Через некоторое время я начал думать, что уж эти-то люди — настоящие. Что они здесь не просто незваные гости. Что им действительно принадлежат и улица, и они сами, и настоящий момент. Я наблюдал за ними, пораженный. Мне захотелось вступить с ними в контакт. Я решил, что обязательно вступлю с ними в контакт. Когда закутанный парень с собакой в четвертый раз откинулся в своем спальном мешке, и вероятность того, что никто из его друзей не подойдет к нему еще минут семь, казалась довольно высокой, я встал со своего стула, вышел из кофейни и зашагал через улицу туда, где он сидел.
Его собака первой заметила мое приближение. Она развернулась, приподнялась и, вся насторожившись, стала смотреть на меня и принюхиваться. Потом поднял глаза и закутанный парень. Ему, наверное, было не больше двадцати. Кожа у него была нежная, очень бледная, с красными точечками там, где под ней лопнули сосуды. Я постоял перед ним, глядя вниз. По прошествии какого-то времени я спросил его:
— С тобой поговорить можно?
Он взглянул на меня так же, как его собака — вопросительно, заинтересованный и одновременно готовый к защите.
— Ты христианин, что ли? — спросил он.
— Нет. Нет, я не христианин.
— Мне ни от каких христиан ничего не надо. Молиться заставляют, и все такое — нет чтобы просто поесть дать. Лицемеры ебаные.

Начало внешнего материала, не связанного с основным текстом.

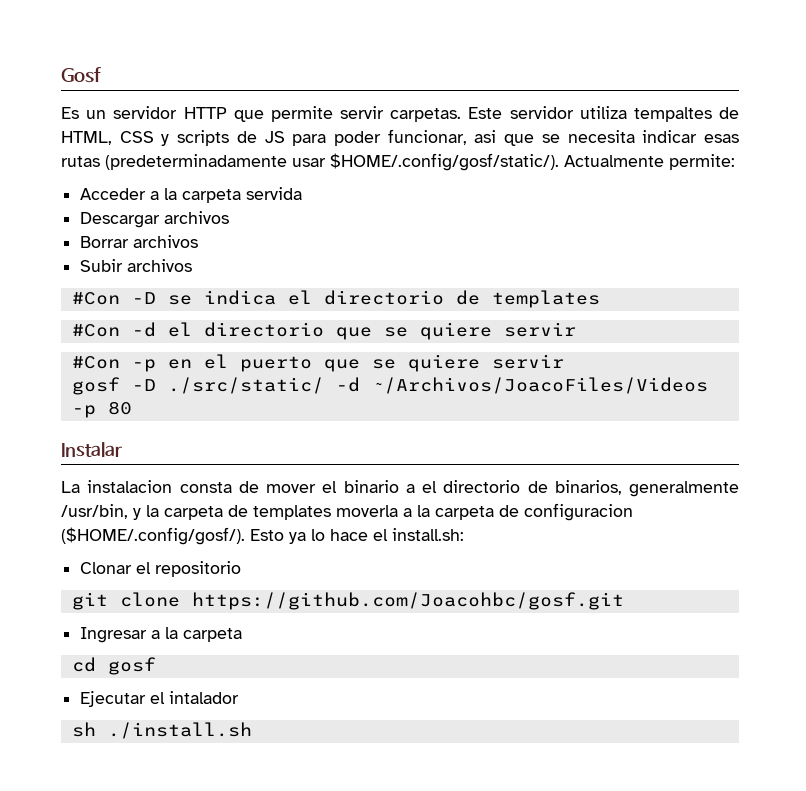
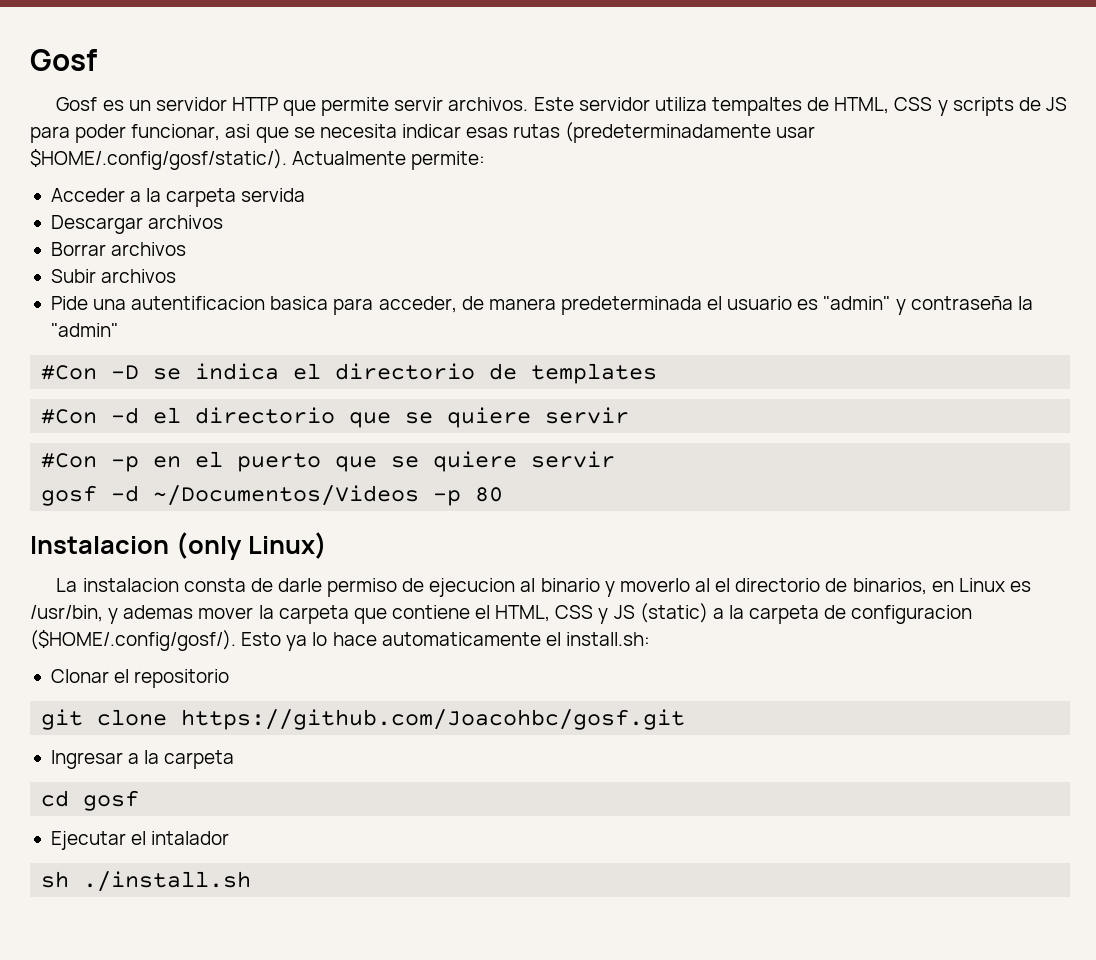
- Es un servidor HTTP que permite servir carpetas.
+ Gosf es un servidor HTTP que permite servir archivos.
+ Pide una autentificacion basica para acceder, de manera predeterminada el usuario es "admin" y contraseña la "admin"
- gosf -D ./src/static/ -d ~/Archivos/JoacoFiles/Videos -p 80
+ gosf -d ~/Documentos/Videos -p 80
- Instalar
+ Instalacion (only Linux)
- La instalacion consta de mover el binario a el directorio de binarios, generalmente /usr/bin, y la carpeta de templates moverla a la carpeta de configuracion ($HOME/.config/gosf/). Esto ya lo hace el install.sh:
+ La instalacion consta de darle permiso de ejecucion al binario y moverlo al el directorio de binarios, en Linux es /usr/bin, y ademas mover la carpeta que contiene el HTML, CSS y JS (static) a la carpeta de configuracion ($HOME/.config/gosf/). Esto ya lo hace automaticamente el install.sh:

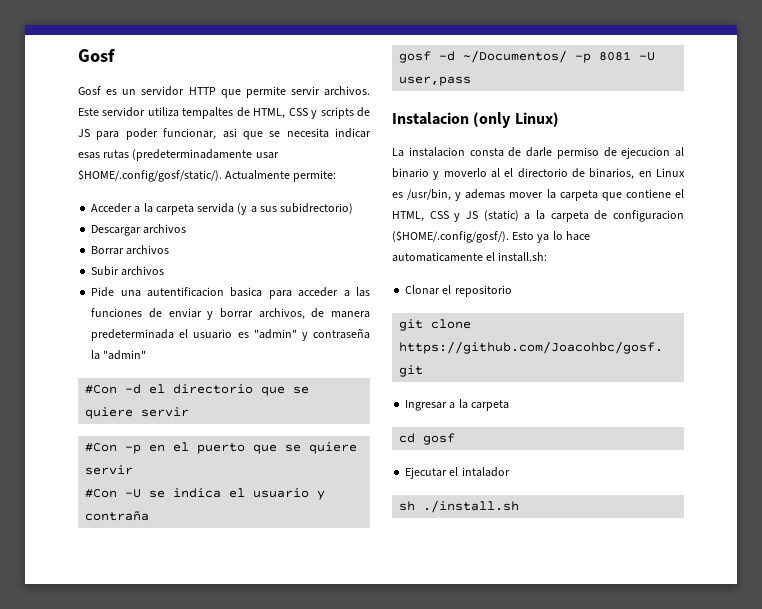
- Acceder a la carpeta servida
+ Acceder a la carpeta servida (y a sus subidrectorio)
- Pide una autentificacion basica para acceder, de manera predeterminada el usuario es "admin" y contraseña la "admin"
+ Pide una autentificacion basica para acceder a las funciones de enviar y borrar archivos, de manera predeterminada el usuario es "admin" y contraseña la "admin"
- #Con -D se indica el directorio de templates
- gosf -d ~/Documentos/Videos -p 80
+ #Con -U se indica el usuario y contraña
+ gosf -d ~/Documentos/ -p 8081 -U user,pass

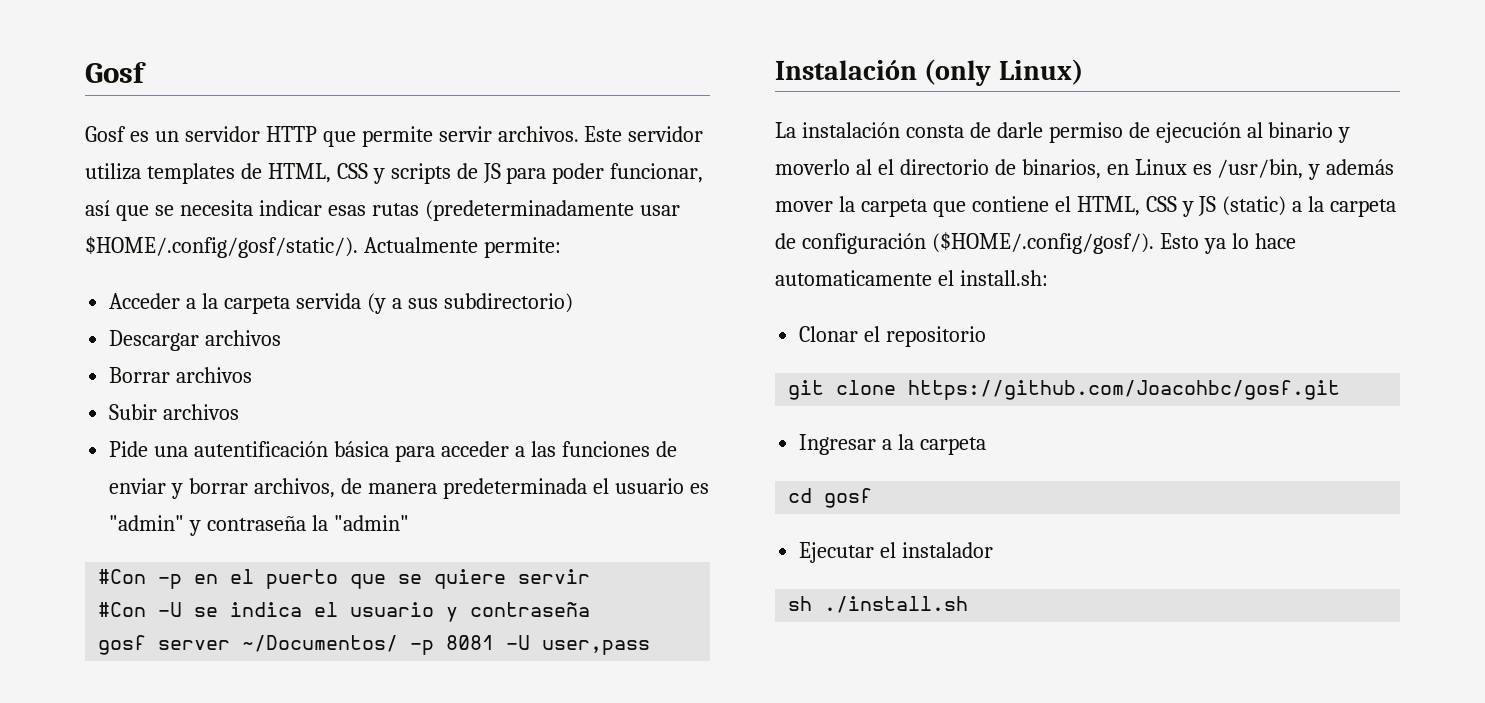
- Este servidor utiliza tempaltes de HTML, CSS y scripts de JS para poder funcionar, asi que se necesita indicar esas rutas (predeterminadamente usar $HOME/.config/gosf/static/). Actualmente permite:
+ Este servidor utiliza templates de HTML, CSS y scripts de JS para poder funcionar, así que se necesita indicar esas rutas (predeterminadamente usar $HOME/.config/gosf/static/). Actualmente permite:
- Acceder a la carpeta servida (y a sus subidrectorio)
+ Acceder a la carpeta servida (y a sus subdirectorio)
- Pide una autentificacion basica para acceder a las funciones de enviar y borrar archivos, de manera predeterminada el usuario es "admin" y contraseña la "admin"
+ Pide una autentificación básica para acceder a las funciones de enviar y borrar archivos, de manera predeterminada el usuario es "admin" y contraseña la "admin"
- #Con -d el directorio que se quiere servir
- #Con -U se indica el usuario y contraña
- gosf -d ~/Documentos/ -p 8081 -U user,pass
+ #Con -U se indica el usuario y contraseña
+ gosf server ~/Documentos/ -p 8081 -U user,pass
- Instalacion (only Linux)
+ Instalación (only Linux)
- La instalacion consta de darle permiso de ejecucion al binario y moverlo al el directorio de binarios, en Linux es /usr/bin, y ademas mover la carpeta que contiene el HTML, CSS y JS (static) a la carpeta de configuracion ($HOME/.config/gosf/). Esto ya lo hace automaticamente el install.sh:
+ La instalación consta de darle permiso de ejecución al binario y moverlo al el directorio de binarios, en Linux es /usr/bin, y además mover la carpeta que contiene el HTML, CSS y JS (static) a la carpeta de configuración ($HOME/.config/gosf/). Esto ya lo hace automaticamente el install.sh:
- Ejecutar el intalador
+ Ejecutar el instalador

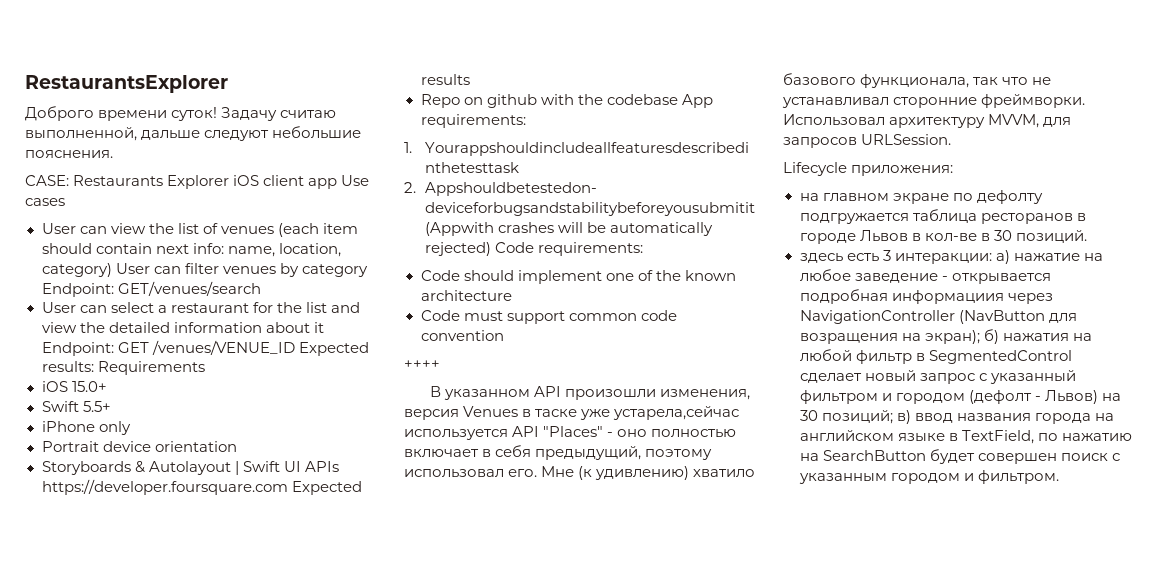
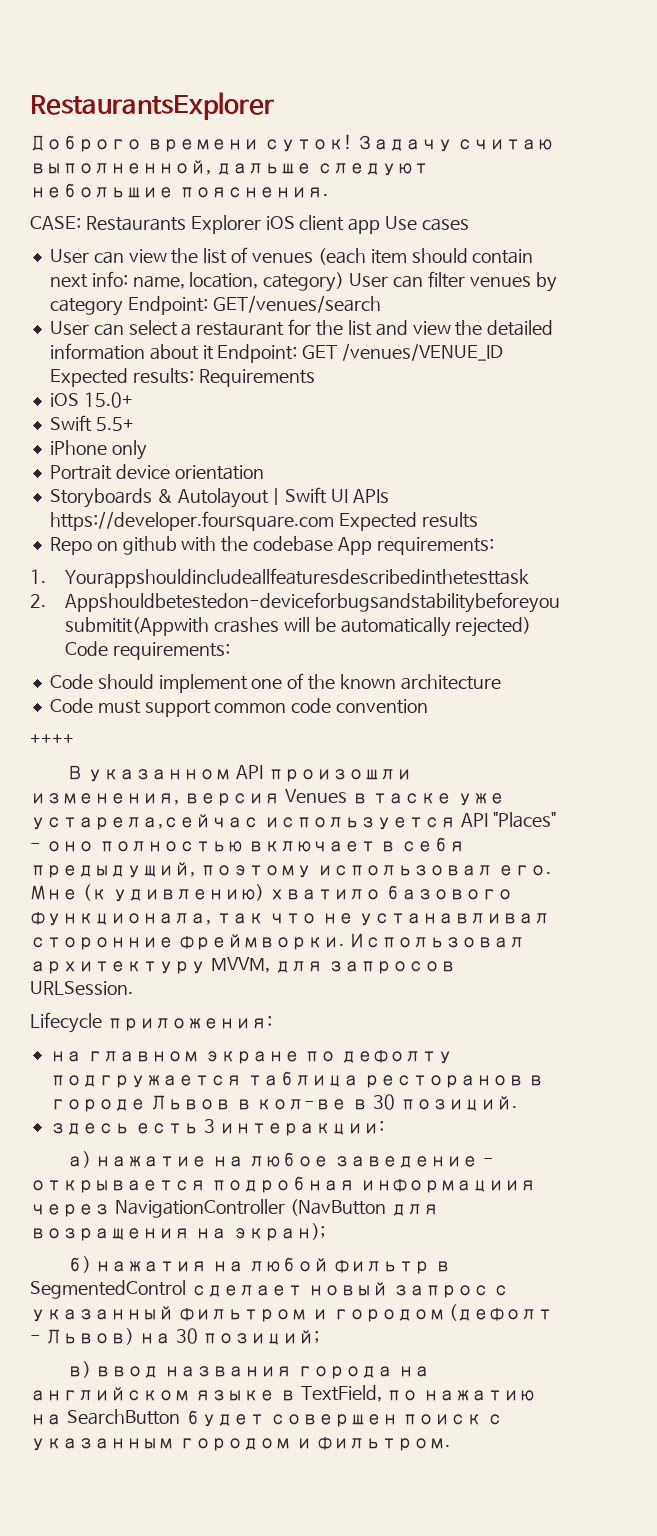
- здесь есть 3 интеракции: а) нажатие на любое заведение - открывается подробная информациия через NavigationController (NavButton для возращения на экран); б) нажатия на любой фильтр в SegmentedControl сделает новый запрос с указанный фильтром и городом (дефолт - Львов) на 30 позиций; в) ввод названия города на английском языке в TextField, по нажатию на SearchButton будет совершен поиск с указанным городом и фильтром.
+ здесь есть 3 интеракции:
+ а) нажатие на любое заведение - открывается подробная информациия через NavigationController (NavButton для возращения на экран);
+ б) нажатия на любой фильтр в SegmentedControl сделает новый запрос с указанный фильтром и городом (дефолт - Львов) на 30 позиций;
+ в) ввод названия города на английском языке в TextField, по нажатию на SearchButton будет совершен поиск с указанным городом и фильтром.

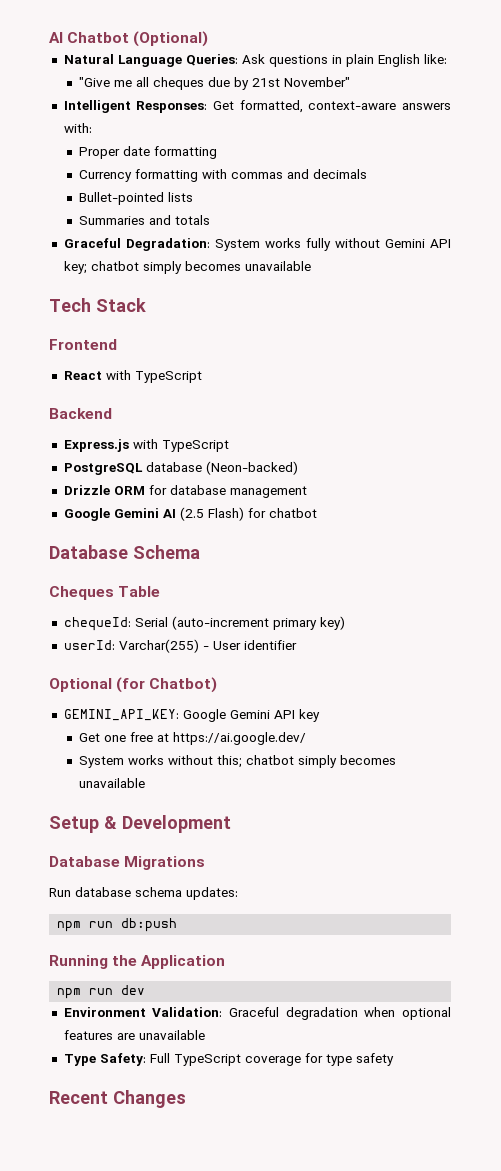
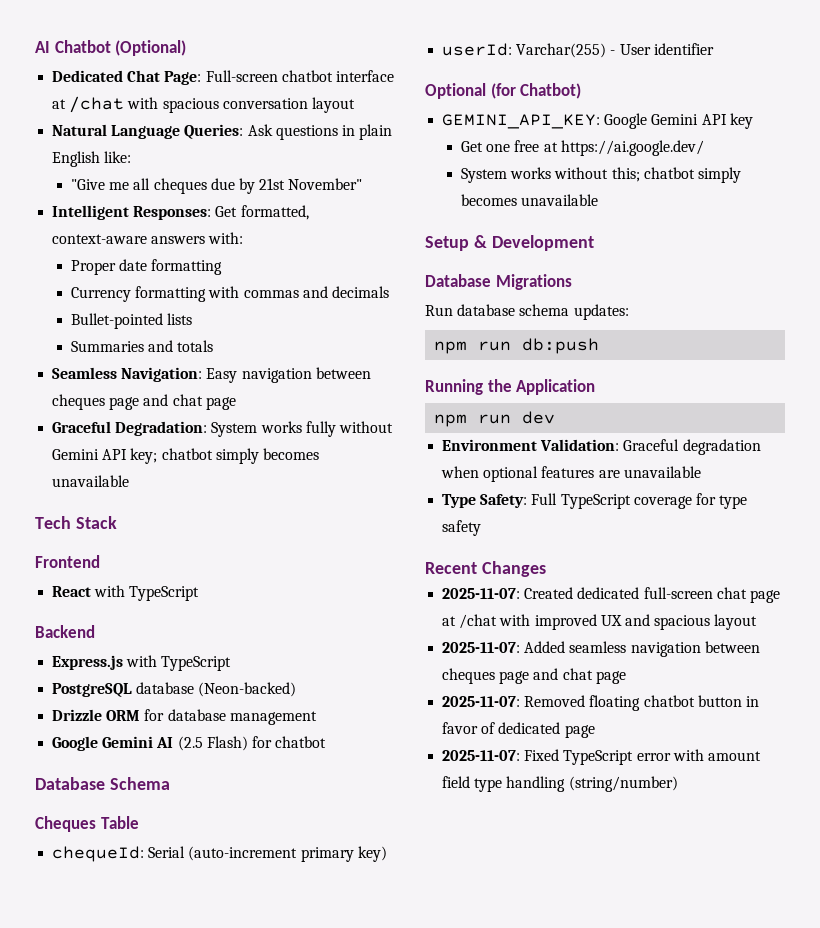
+ Dedicated Chat Page: Full-screen chatbot interface at /chat with spacious conversation layout
+ Seamless Navigation: Easy navigation between cheques page and chat page
+ 2025-11-07: Created dedicated full-screen chat page at /chat with improved UX and spacious layout
+ 2025-11-07: Added seamless navigation between cheques page and chat page
+ 2025-11-07: Removed floating chatbot button in favor of dedicated page
+ 2025-11-07: Fixed TypeScript error with amount field type handling (string/number)

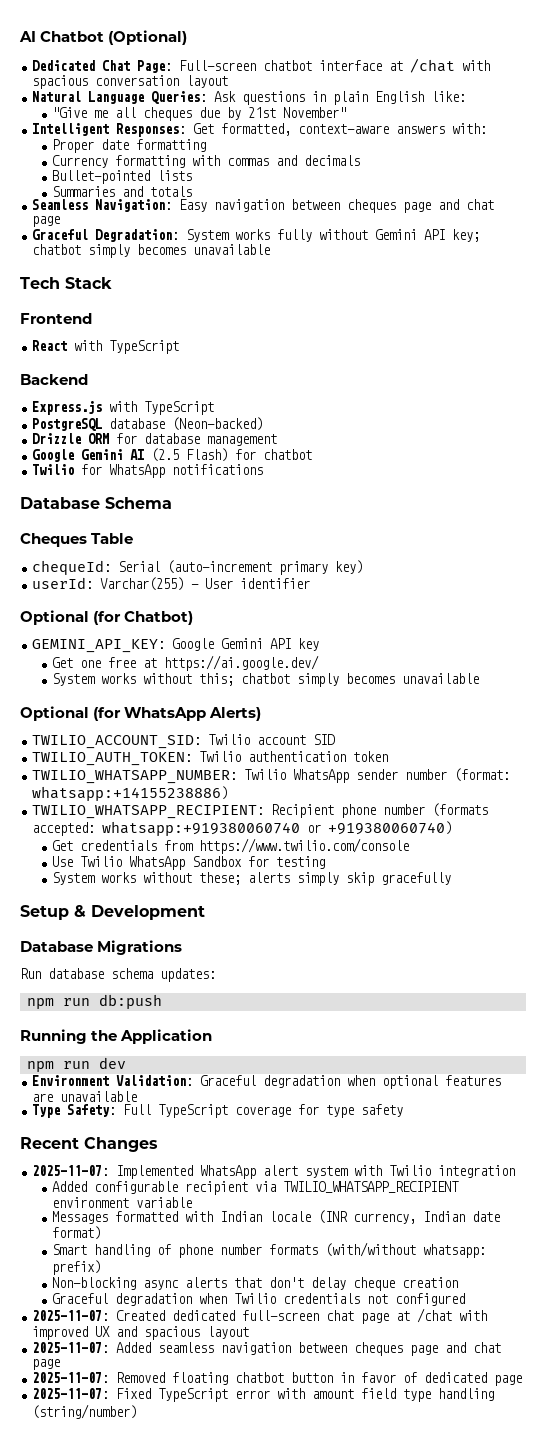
+ Twilio for WhatsApp notifications
+ Optional (for WhatsApp Alerts)
+ TWILIO_ACCOUNT_SID: Twilio account SID
+ TWILIO_AUTH_TOKEN: Twilio authentication token
+ TWILIO_WHATSAPP_NUMBER: Twilio WhatsApp sender number (format: whatsapp:+14155238886)
+ TWILIO_WHATSAPP_RECIPIENT: Recipient phone number (formats accepted: whatsapp:+919380060740 or +919380060740)
+ Get credentials from https://www.twilio.com/console
+ Use Twilio WhatsApp Sandbox for testing
+ System works without these; alerts simply skip gracefully
+ 2025-11-07: Implemented WhatsApp alert system with Twilio integration
+ Added configurable recipient via TWILIO_WHATSAPP_RECIPIENT environment variable
+ Messages formatted with Indian locale (INR currency, Indian date format)
+ Smart handling of phone number formats (with/without whatsapp: prefix)
+ Non-blocking async alerts that don't delay cheque creation
+ Graceful degradation when Twilio credentials not configured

Голос у него был медленный, протяжный, при этом довольно гнусавый. Он напоминал мне обдолбанных рок-звезд шестидесятых — Билла Уаймана, кого-то в этом роде. Интересно, подумал я, он тоже обдолбанный?
— Я правда не христианин, — сказал я ему. — Я просто хочу с тобой поговорить. Спросить тебя кое-о-чем.
— О чем?
Рот его так и остался открытым после того, как он это произнес.